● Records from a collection
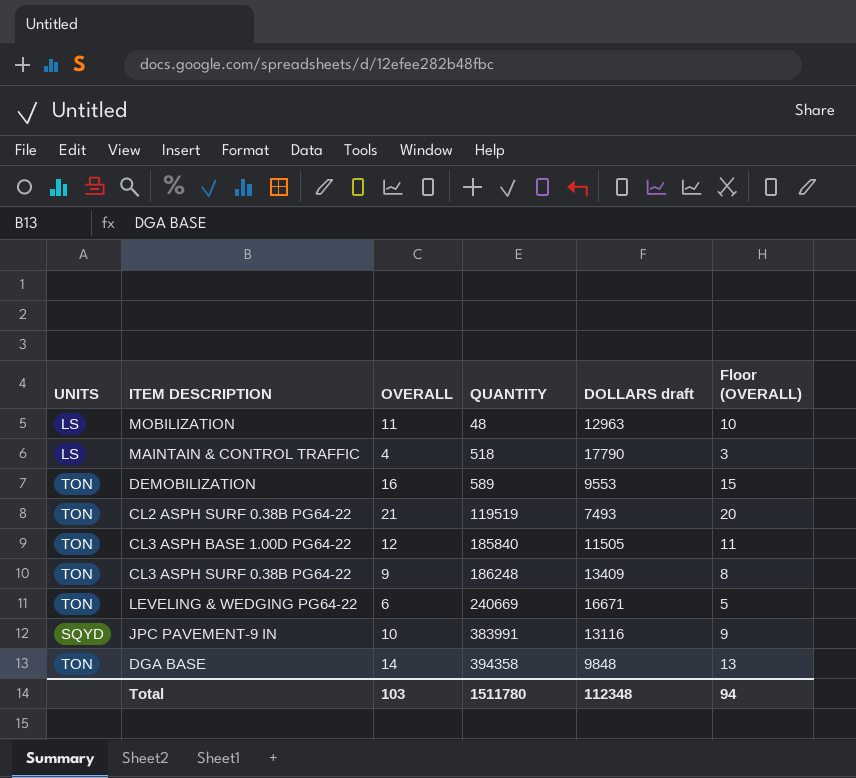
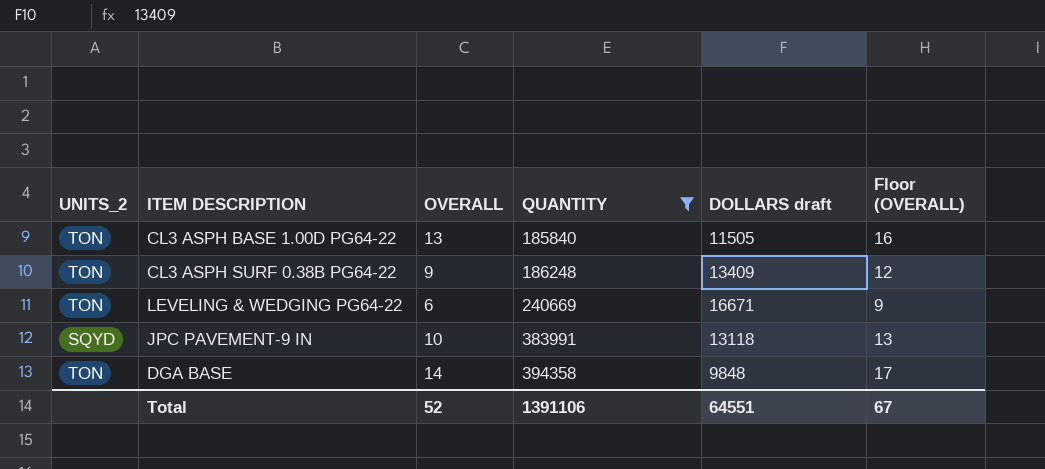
filter: none -> QUANTITY >= 185840
column name: UNITS -> UNITS_2
column Floor (OVERALL) | formula: [OVERALL] - 1 -> [OVERALL] + 3
CL3 ASPH BASE 1.00D PG64-22 | OVERALL: 12 -> 13
JPC PAVEMENT-9 IN | DOLLARS draft: 13116 -> 13118
Total | OVERALL: 103 -> 52
Total | QUANTITY: 1511780 -> 1391106
Total | DOLLARS draft: 112348 -> 64551
Total | Floor (OVERALL): 94 -> 67

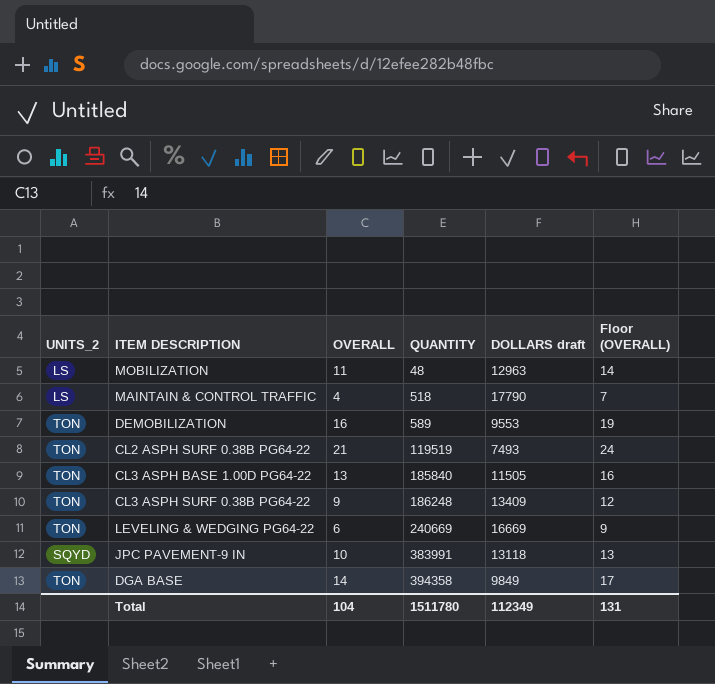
filter: QUANTITY >= 185840 -> none
LEVELING & WEDGING PG64-22 | DOLLARS draft: 16671 -> 16669
DGA BASE | DOLLARS draft: 9848 -> 9849
Total | OVERALL: 52 -> 104
Total | QUANTITY: 1391106 -> 1511780
Total | DOLLARS draft: 64551 -> 112349
Total | Floor (OVERALL): 67 -> 131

● Description of the task
All lines above are to be restated word for word, with pictures excluded.

● The completed task
filter: none -> QUANTITY >= 185840
column name: UNITS -> UNITS_2
column Floor (OVERALL) | formula: [OVERALL] - 1 -> [OVERALL] + 3
CL3 ASPH BASE 1.00D PG64-22 | OVERALL: 12 -> 13
JPC PAVEMENT-9 IN | DOLLARS draft: 13116 -> 13118
Total | OVERALL: 103 -> 52
Total | QUANTITY: 1511780 -> 1391106
Total | DOLLARS draft: 112348 -> 64551
Total | Floor (OVERALL): 94 -> 67

filter: QUANTITY >= 185840 -> none
LEVELING & WEDGING PG64-22 | DOLLARS draft: 16671 -> 16669
DGA BASE | DOLLARS draft: 9848 -> 9849
Total | OVERALL: 52 -> 104
Total | QUANTITY: 1391106 -> 1511780
Total | DOLLARS draft: 64551 -> 112349
Total | Floor (OVERALL): 67 -> 131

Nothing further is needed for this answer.